Front-end code change data:
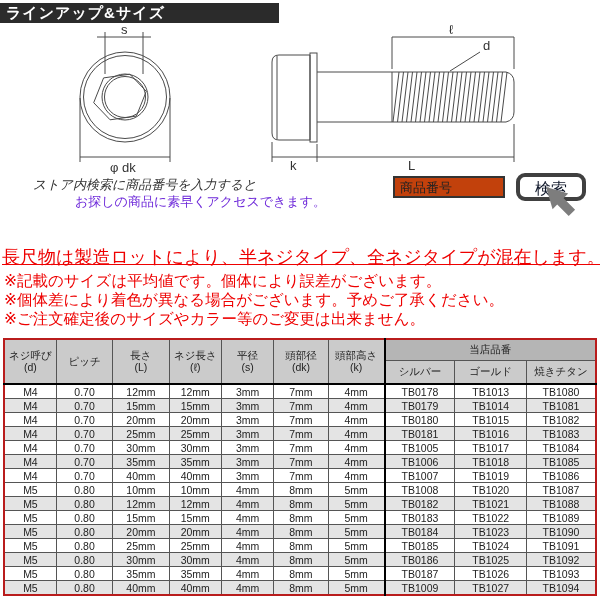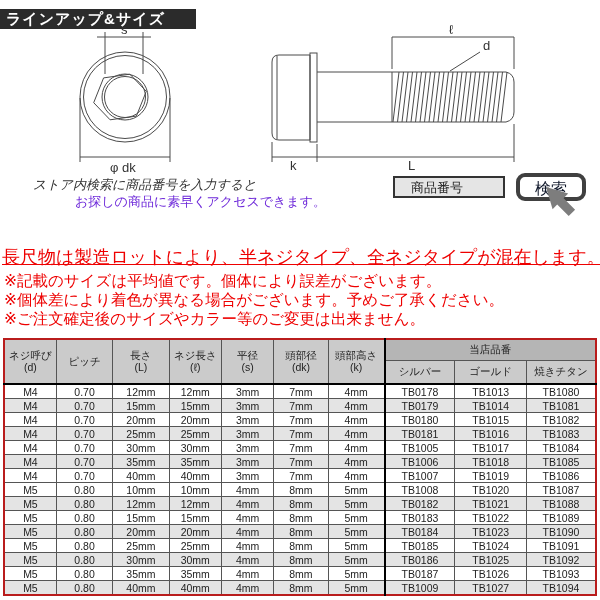--- a/index.html
+++ b/index.html
@@ -6,7 +6,7 @@
   #page{position:relative;width:600px;height:600px;background:#ffffff;overflow:hidden;
         font-family:"Liberation Sans","DejaVu Sans",sans-serif;color:#222;}
   
-  .titlebar{position:absolute;left:0;top:9px;width:196px;height:20px;background:#2b2b2b;
+  .titlebar{position:absolute;left:0;top:3px;width:279px;height:20px;background:#2b2b2b;
             color:#fff;font-size:15px;font-weight:bold;line-height:20px;padding-left:6px;
             box-sizing:border-box;letter-spacing:1px;}
   

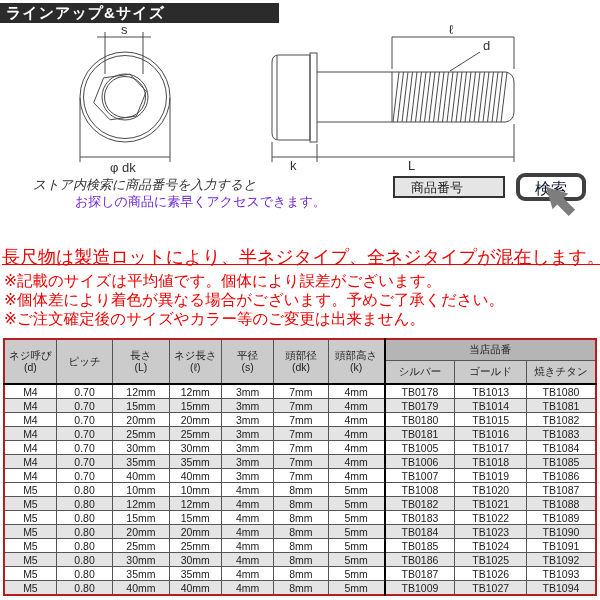--- a/index.html
+++ b/index.html
@@ -17,7 +17,7 @@
   .guide2{position:absolute;left:75px;top:193px;font-size:13px;color:#6d28d9;}
   .prodno-box{position:absolute;left:393px;top:176px;width:112px;height:22px;
               border:2px solid #333;box-sizing:border-box;font-size:13px;line-height:19px;
-              padding-left:16px;background:#e5e5e5;color:#222;}
+              padding-left:5px;background:#c2410c;color:#222;}
   .search-btn{position:absolute;left:516px;top:173px;width:70px;height:28px;
               border:4px solid #404040;border-radius:9px;box-sizing:border-box;
               background:#fff;font-size:16px;line-height:24px;text-align:center;color:#0f172a;}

Work item
Line for line, restate the data above and omit every picture.

Response
--- a/index.html
+++ b/index.html
@@ -6,7 +6,7 @@
   #page{position:relative;width:600px;height:600px;background:#ffffff;overflow:hidden;
         font-family:"Liberation Sans","DejaVu Sans",sans-serif;color:#222;}
   
-  .titlebar{position:absolute;left:0;top:9px;width:196px;height:20px;background:#2b2b2b;
+  .titlebar{position:absolute;left:0;top:3px;width:279px;height:20px;background:#2b2b2b;
             color:#fff;font-size:15px;font-weight:bold;line-height:20px;padding-left:6px;
             box-sizing:border-box;letter-spacing:1px;}
   

--- a/index.html
+++ b/index.html
@@ -17,7 +17,7 @@
   .guide2{position:absolute;left:75px;top:193px;font-size:13px;color:#6d28d9;}
   .prodno-box{position:absolute;left:393px;top:176px;width:112px;height:22px;
               border:2px solid #333;box-sizing:border-box;font-size:13px;line-height:19px;
-              padding-left:16px;background:#e5e5e5;color:#222;}
+              padding-left:5px;background:#c2410c;color:#222;}
   .search-btn{position:absolute;left:516px;top:173px;width:70px;height:28px;
               border:4px solid #404040;border-radius:9px;box-sizing:border-box;
               background:#fff;font-size:16px;line-height:24px;text-align:center;color:#0f172a;}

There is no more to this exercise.